To explore effects of the number of risk polymorphisms on SLE risk, we computed the genetic risk allele load (unweighted and β-weighted (β=log(OR)), see Methods). Here, a set of ORs that contrasted the lowest 10% of the risk-allele count distribution with a sliding window of 20 unweighted, or 4 weighted, counts was computed; these logistic models adjusted for admixture. The pattern of the sliding window ORs was different across ancestries (Fig. 5 and Table 5). Specifically, in 2,000 EA cases and 2,000 EA controls that were independent from the discovery set, a strong and nonlinear effect emerged, with ORunweighted>30 and ORweighted>100 for the highest load groups. In fact, there was a nonlinear trend in the log(OR) (that is, β parameter denoting slope) with a greater than additive effect at the highest quarter of the genetic load range (Supplementary Fig. 17); this pattern suggests that the effect of at least a subset of the alleles is greater when the overall genetic load is high. HA and AA showed markedly smaller ORs (between 3 and 10), reflecting the reduced predictive ability of EA-identified SLE risk loci in non-EA populations and the lack of capturing non-EA SLE risk loci on the Immunochip.

Figure 5: The non-additive effect of EA risk-allele genetic load on SLE risk.
figure 5

The cumulative effect of EA SLE-risk alleles (cumulative hits) on an individual's risk of SLE is greater than if the individual SNPs were acting independently/additively. (a) The genetic load was computed as the sum of the number of EA risk variants from the Tier 1, 2 or 3 SNPs that met the region-specific stepwise modelling (see Online Methods). In the AA, HA and an independent set of 2,000 EA cases and 2,000 EA controls, the samples with the lowest 10% in risk-allele counts were identified and formed the baseline comparison group. Using a moving window of 10 in the allele count, the odds ratio for that window relative to the lowest 10% was computed and graphed. (b) The process was repeated for a weighted sum of the number of EA risk-allele variants.
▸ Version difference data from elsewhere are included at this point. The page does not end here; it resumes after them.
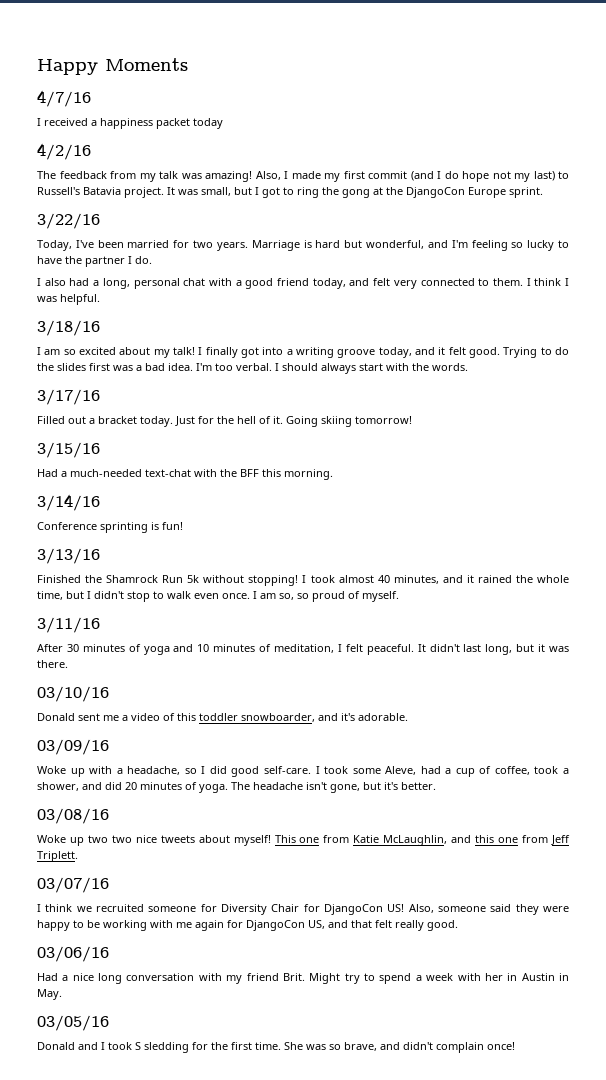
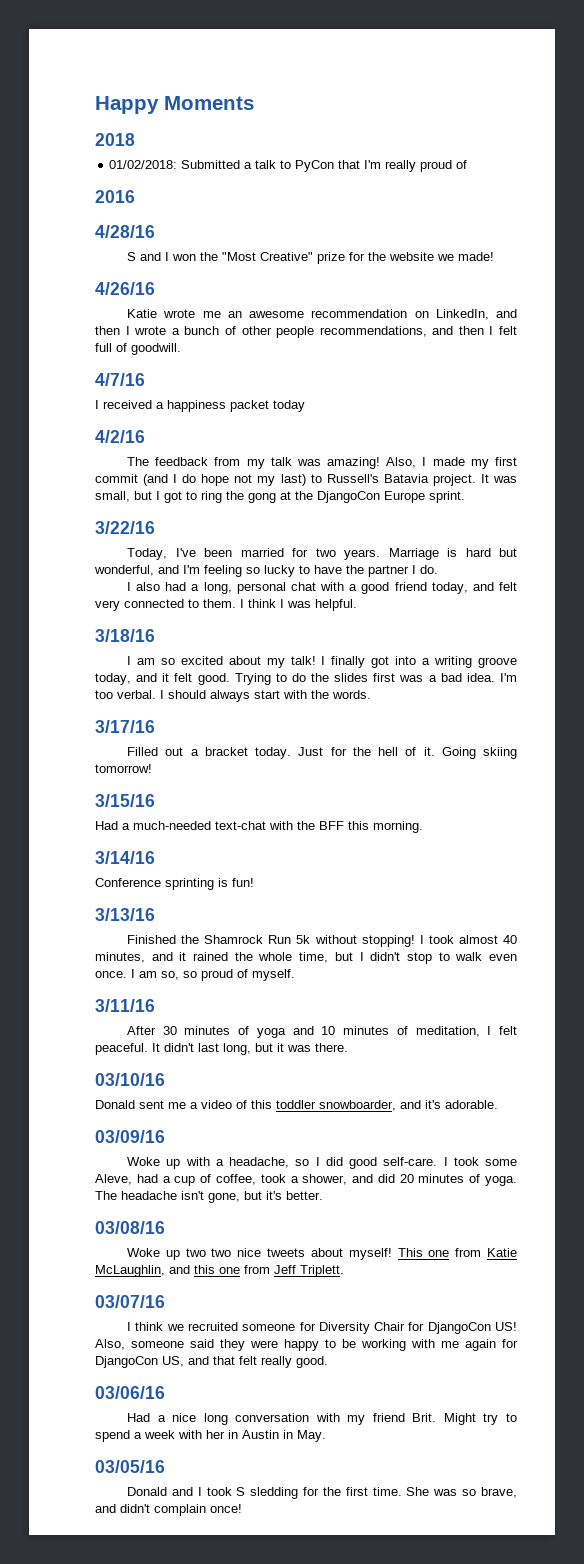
+ 2018
+ 01/02/2018: Submitted a talk to PyCon that I'm really proud of
+ 2016
+ 4/28/16
+ S and I won the "Most Creative" prize for the website we made!
+ 4/26/16
+ Katie wrote me an awesome recommendation on LinkedIn, and then I wrote a bunch of other people recommendations, and then I felt full of goodwill.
Here, the alleles are weighted by the natural logarithm of the odds ratio for that SNP’s association with SLE. The corresponding moving window for the weighted genetic load used a window size of 3. Supplementary Fig. 17 plots the natural logarithm of the odds ratio (instead of the odds ratio) of genetic load versus SLE risk.
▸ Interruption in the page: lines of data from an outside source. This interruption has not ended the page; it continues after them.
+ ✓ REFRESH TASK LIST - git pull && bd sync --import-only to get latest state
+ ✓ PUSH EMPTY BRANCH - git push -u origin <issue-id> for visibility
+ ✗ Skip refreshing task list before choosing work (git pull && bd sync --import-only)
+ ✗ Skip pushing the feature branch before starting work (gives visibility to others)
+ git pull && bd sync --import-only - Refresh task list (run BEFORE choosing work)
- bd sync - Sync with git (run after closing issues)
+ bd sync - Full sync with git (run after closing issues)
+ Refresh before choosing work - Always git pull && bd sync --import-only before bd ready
Table 5 Genetic Load and SLE risk.

The total non-HLA weighted genetic load was correlated with an earlier age at SLE diagnosis in EA (rSpearman=−0.14, P=0.0001), and HA (rSpearman=−0.10, P=0.0012), but not AA (rSpearman=0.04, P=0.54). Kaplan–Meier curves in the EA showed separation accelerates at 35 years (Supplementary Fig. 18). The HLA-based genetic load was not correlated with age of onset (P>0.05) in any ancestry.
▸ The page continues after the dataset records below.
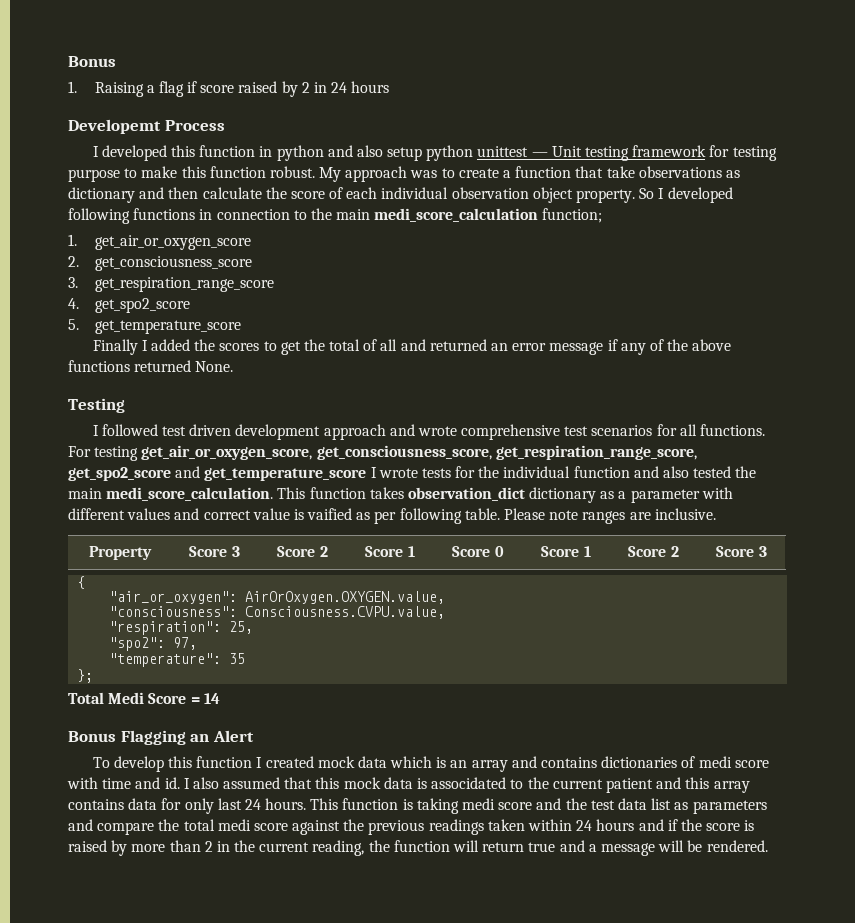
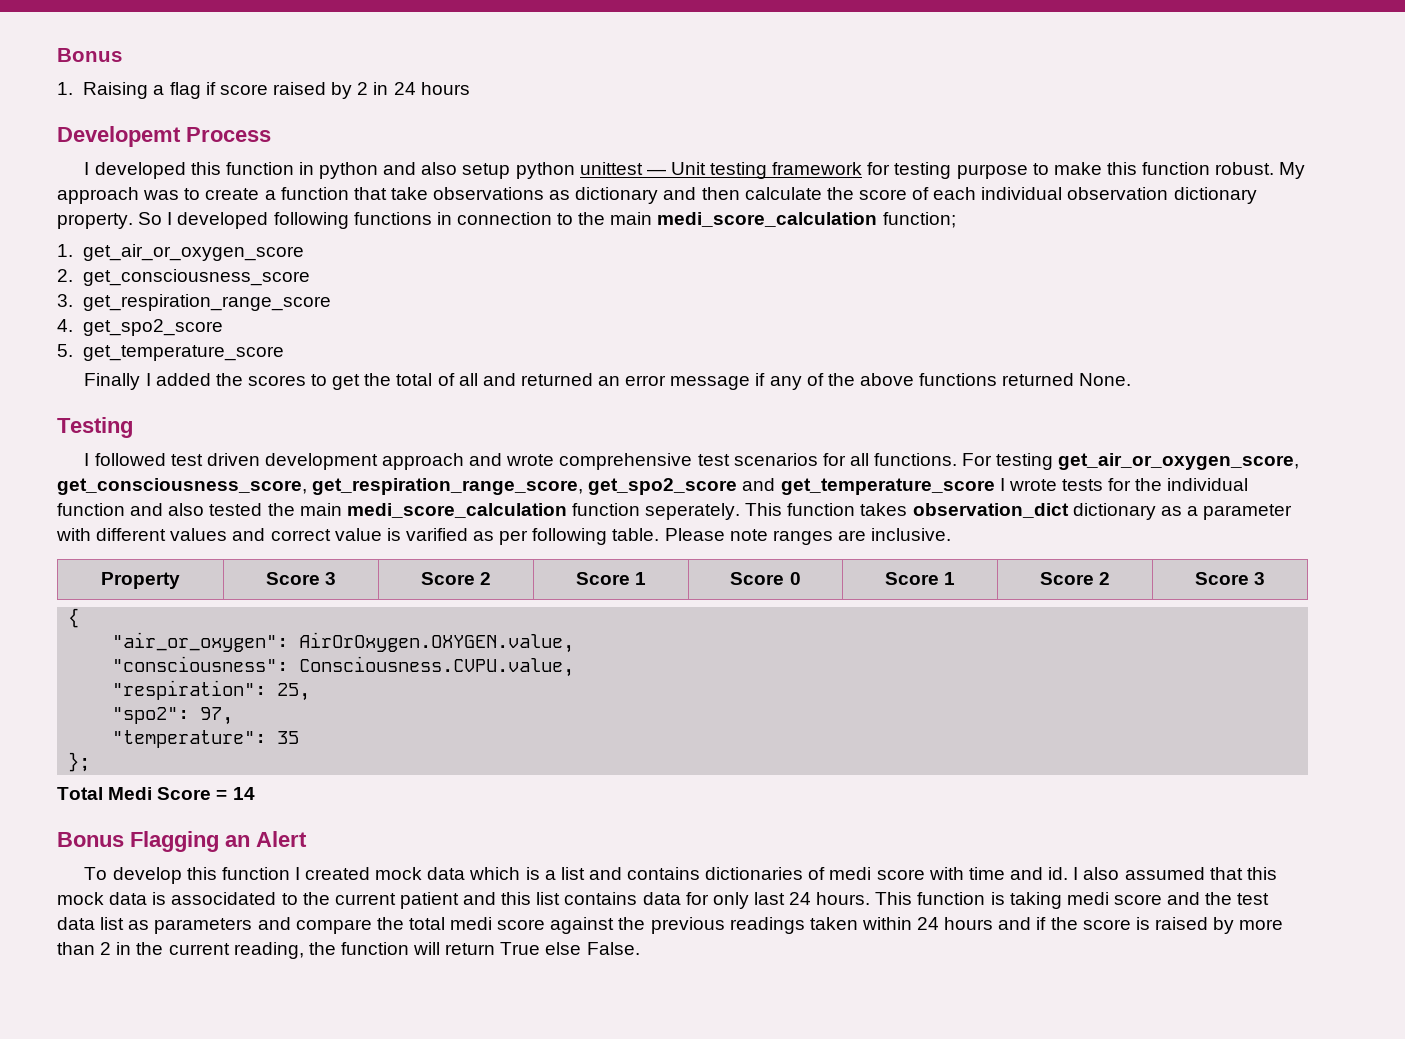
- My approach was to create a function that take observations as dictionary and then calculate the score of each individual observation object property.
+ My approach was to create a function that take observations as dictionary and then calculate the score of each individual observation dictionary property.
- For testing get_air_or_oxygen_score, get_consciousness_score, get_respiration_range_score, get_spo2_score and get_temperature_score I wrote tests for the individual function and also tested the main medi_score_calculation.
+ For testing get_air_or_oxygen_score, get_consciousness_score, get_respiration_range_score, get_spo2_score and get_temperature_score I wrote tests for the individual function and also tested the main medi_score_calculation function seperately.
- This function takes observation_dict dictionary as a parameter with different values and correct value is vaified as per following table.
+ This function takes observation_dict dictionary as a parameter with different values and correct value is varified as per following table.
- To develop this function I created mock data which is an array and contains dictionaries of medi score with time and id.
+ To develop this function I created mock data which is a list and contains dictionaries of medi score with time and id.
- I also assumed that this mock data is associdated to the current patient and this array contains data for only last 24 hours.
+ I also assumed that this mock data is associdated to the current patient and this list contains data for only last 24 hours.
- This function is taking medi score and the test data list as parameters and compare the total medi score against the previous readings taken within 24 hours and if the score is raised by more than 2 in the current reading, the function will return true and a message will be rendered.
+ This function is taking medi score and the test data list as parameters and compare the total medi score against the previous readings taken within 24 hours and if the score is raised by more than 2 in the current reading, the function will return True else False.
Mapping SNP associations to eQTLs

Many SLE-associated SNPs are, or are in LD with, cis eQTLs (Supplementary Data 12 and Supplementary Figs 13–16) and potentially link associations with specific genes. In ancestry-specific eQTL analyses (Supplementary Data 12), EA yielded 96 unique SNPs or their proxies mapping to 193 unique genes, followed by HA (22 unique SNPs; 34 genes) and AA (10 unique SNPs; 17 genes). eQTL analyses based on the meta-analysis SNPs yielded 107 unique genes, identified by 40 SNPs (or their proxies), mostly from whole blood, monocytes or B-cell derived LCL (Supplementary Data 12). Novel and previously implicated SLE genes were identified (for example, BANK1, IRF5). Interestingly, a number of SNPs were associated with expression levels for multiple genes. For example, four SNPs were associated with expression levels of at least three genes, and one SNP, newly associated in this study (rs8072449; 17q25), were associated with expression levels of eight genes. Thus, some associated SNPs, either directly or via LD with proxy SNPs, contribute to disease by modifying expression levels of multiple genes, potentially through transcription binding sites. Supplementary Data 13 and 14 provide predicted functional characterization of the 206 SNPs from Tiers 1 to 2 that are in RegulomeDB and HaploReg. These predictions are informative for generating hypotheses that can be experimentally tested.

Discussion

Applying the Immunochip to these multi-ancestral SLE case-control samples has identified 24 novel SLE-risk regions, replicated established SLE-risk loci and extended their impact into other ancestries, and refined association signals via transancestral mapping. Over 50% of associated regions had multiple independent SNP associations. Many of these associations were linked via eQTL analysis to specific genes, a process that can accelerate discovery of critical pathways. The contrast of associations and genes across ancestries documents numerous ethnic-specific associations the ancestral diversity in SLE etiology; for example, HA regions not showing equivalent associations in EA include 3p11 (EPHA3-PROS1), 6q25 (RSPH3), 12q15 (DYRK2-IFNG), 12q21 (SYT1), 14q31 (GALC), 16q21 (CSNK2A2-CCDC113) and 22q12 (C1QTNF6). In total, these results underscore the shared and distinct genetic profiles of SLE relative to other autoimmune diseases.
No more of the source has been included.